## WHAT IS NEEDED
Print out the data below in full and exactly, skipping the pictures.

[Front-end code change data]
_ _ _ _
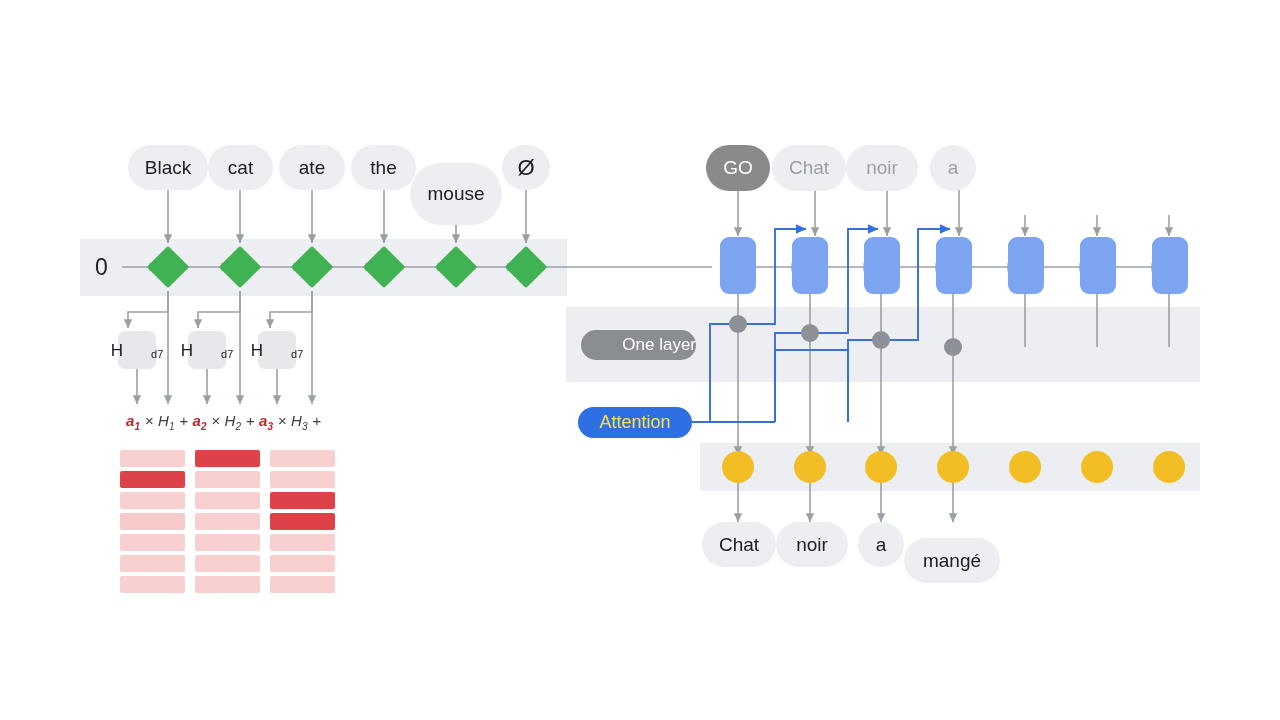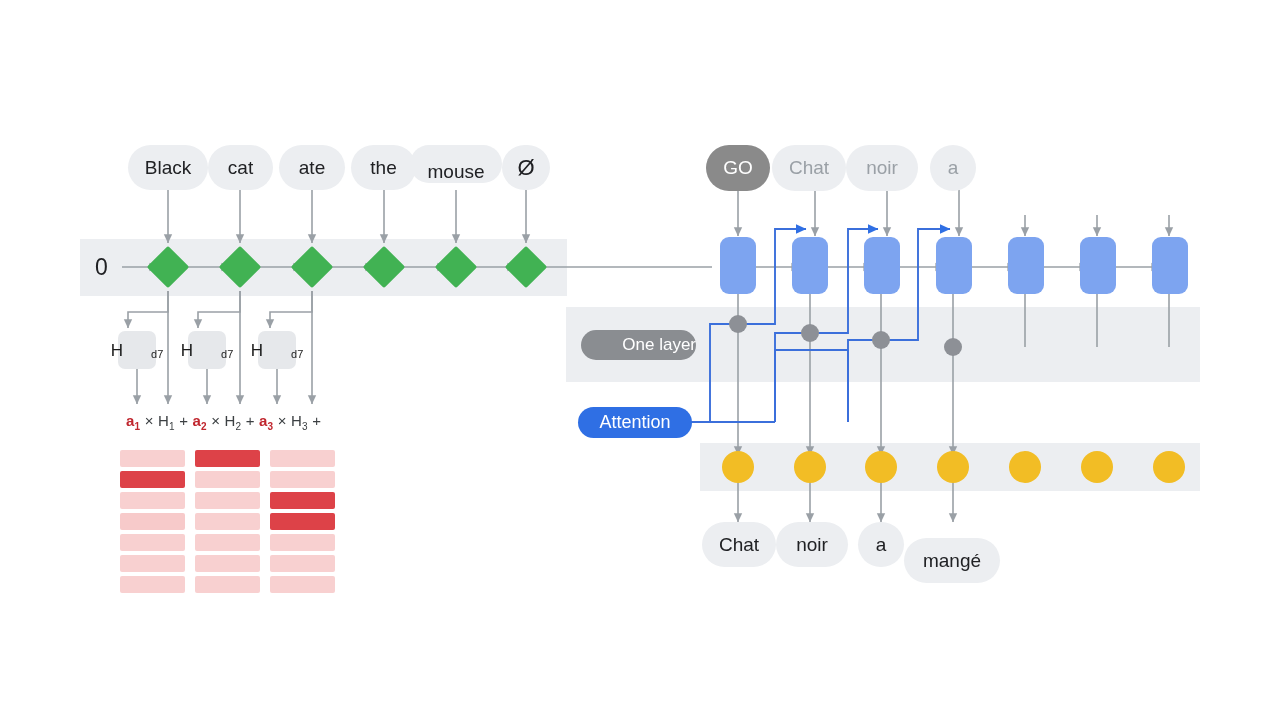"mouse" div.abs { align-items: flex-end -> none; height: 38px -> 62px; top: 145px -> 163px }
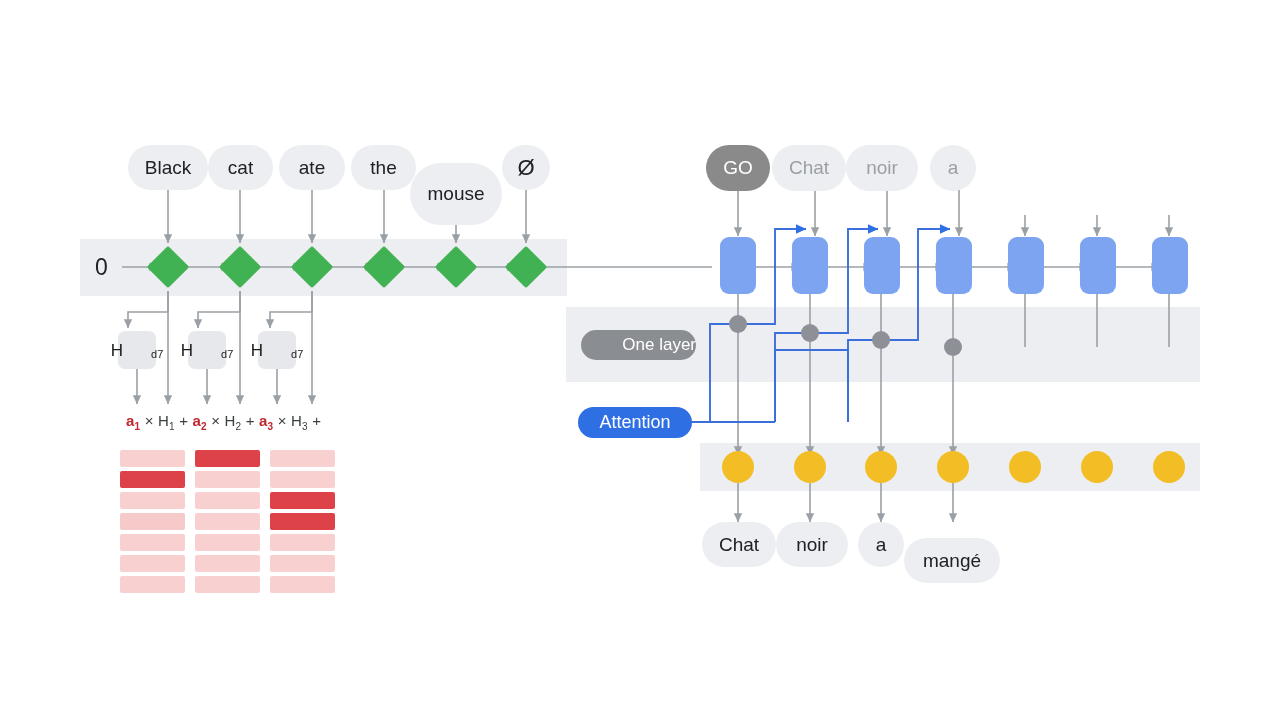"a1 × H1 + a2" div.abs { font-style: none -> italic }
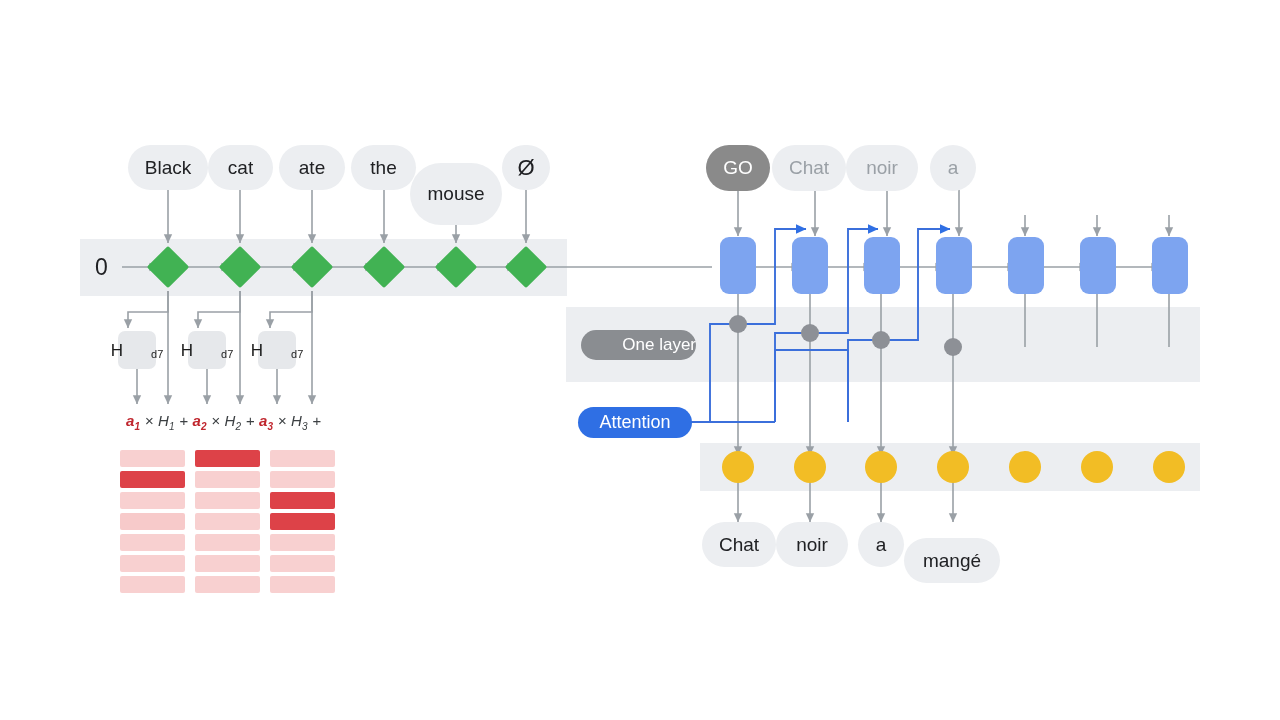"Attention" .pill.blue { color: #ffffff -> #fde047 }
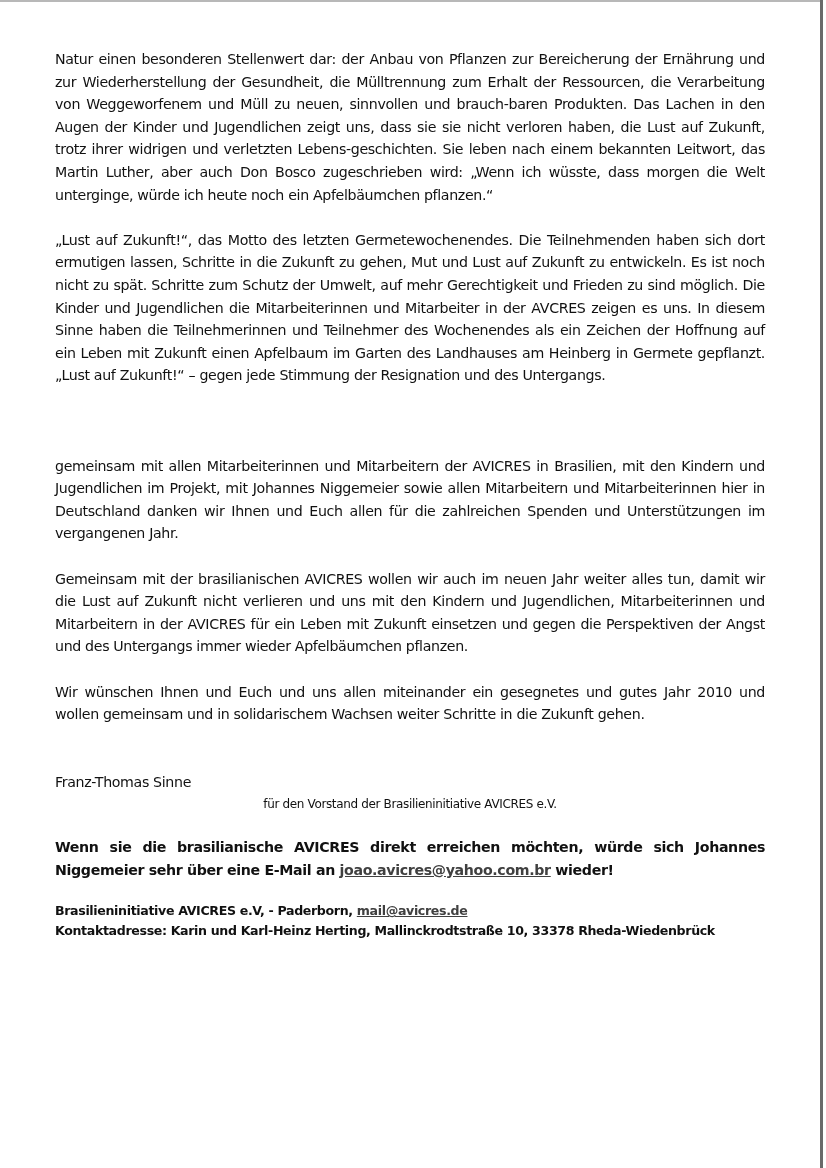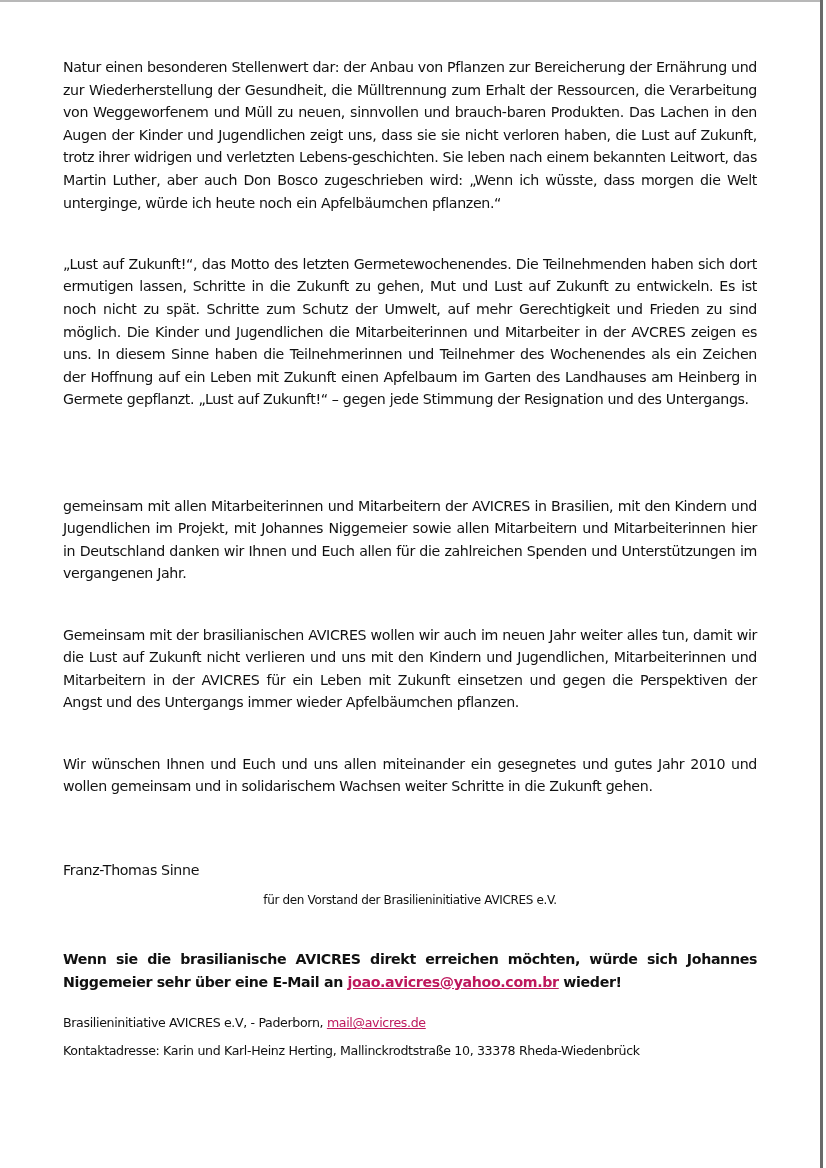"Natur einen besonderen Stellenwert dar:" p { margin: 8px -> 0 }
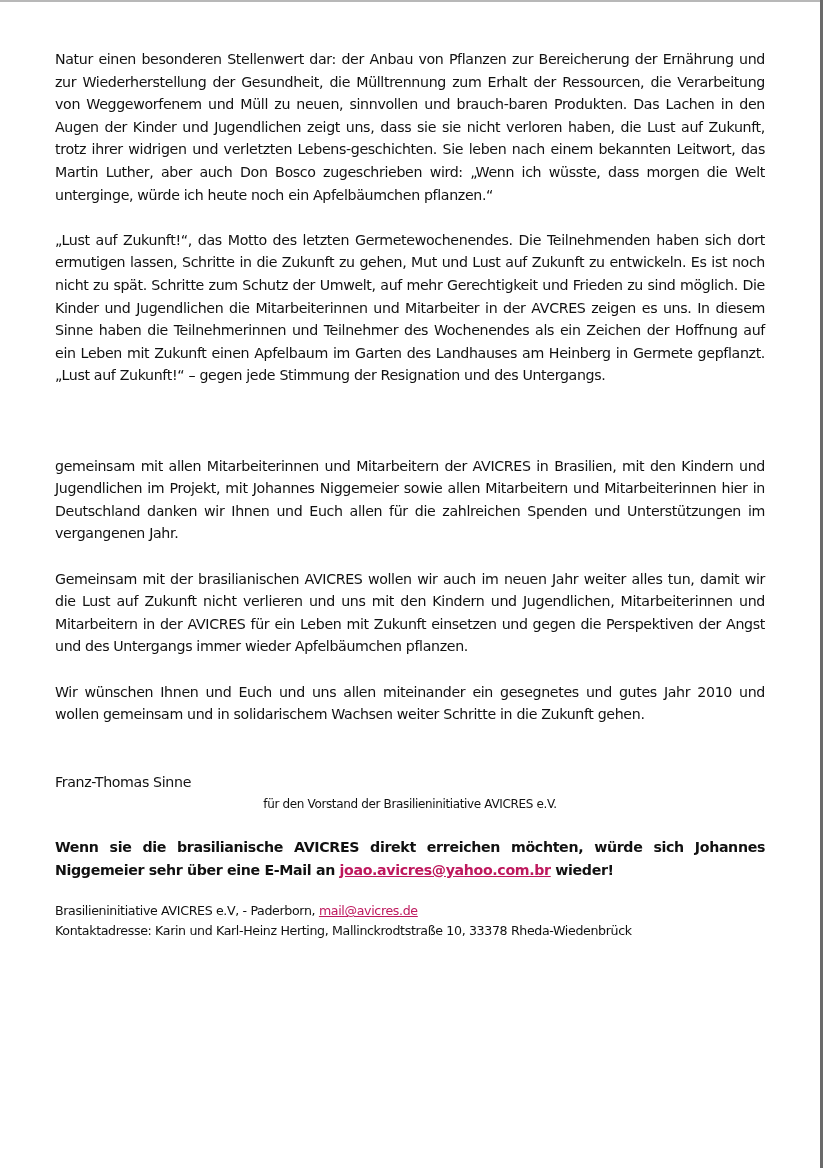"joao.avicres@yahoo.com.br" .link { color: #be185d -> #404040 }
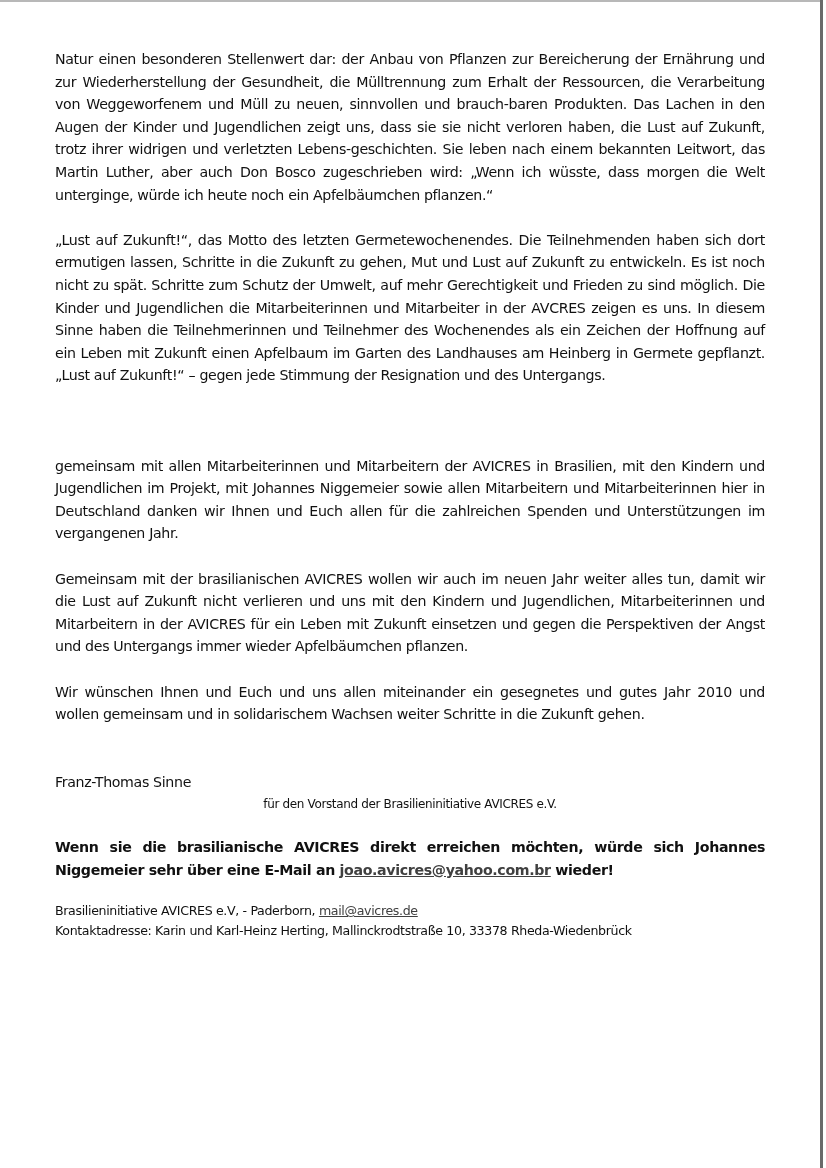"Brasilieninitiative AVICRES e.V, -" .footer p { font-weight: none -> bold }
_ _ _ _
## FINISHED TASK
"mouse" div.abs { align-items: flex-end -> none; height: 38px -> 62px; top: 145px -> 163px }
"a1 × H1 + a2" div.abs { font-style: none -> italic }
"Attention" .pill.blue { color: #ffffff -> #fde047 }
"Natur einen besonderen Stellenwert dar:" p { margin: 8px -> 0 }
"joao.avicres@yahoo.com.br" .link { color: #be185d -> #404040 }
"Brasilieninitiative AVICRES e.V, -" .footer p { font-weight: none -> bold }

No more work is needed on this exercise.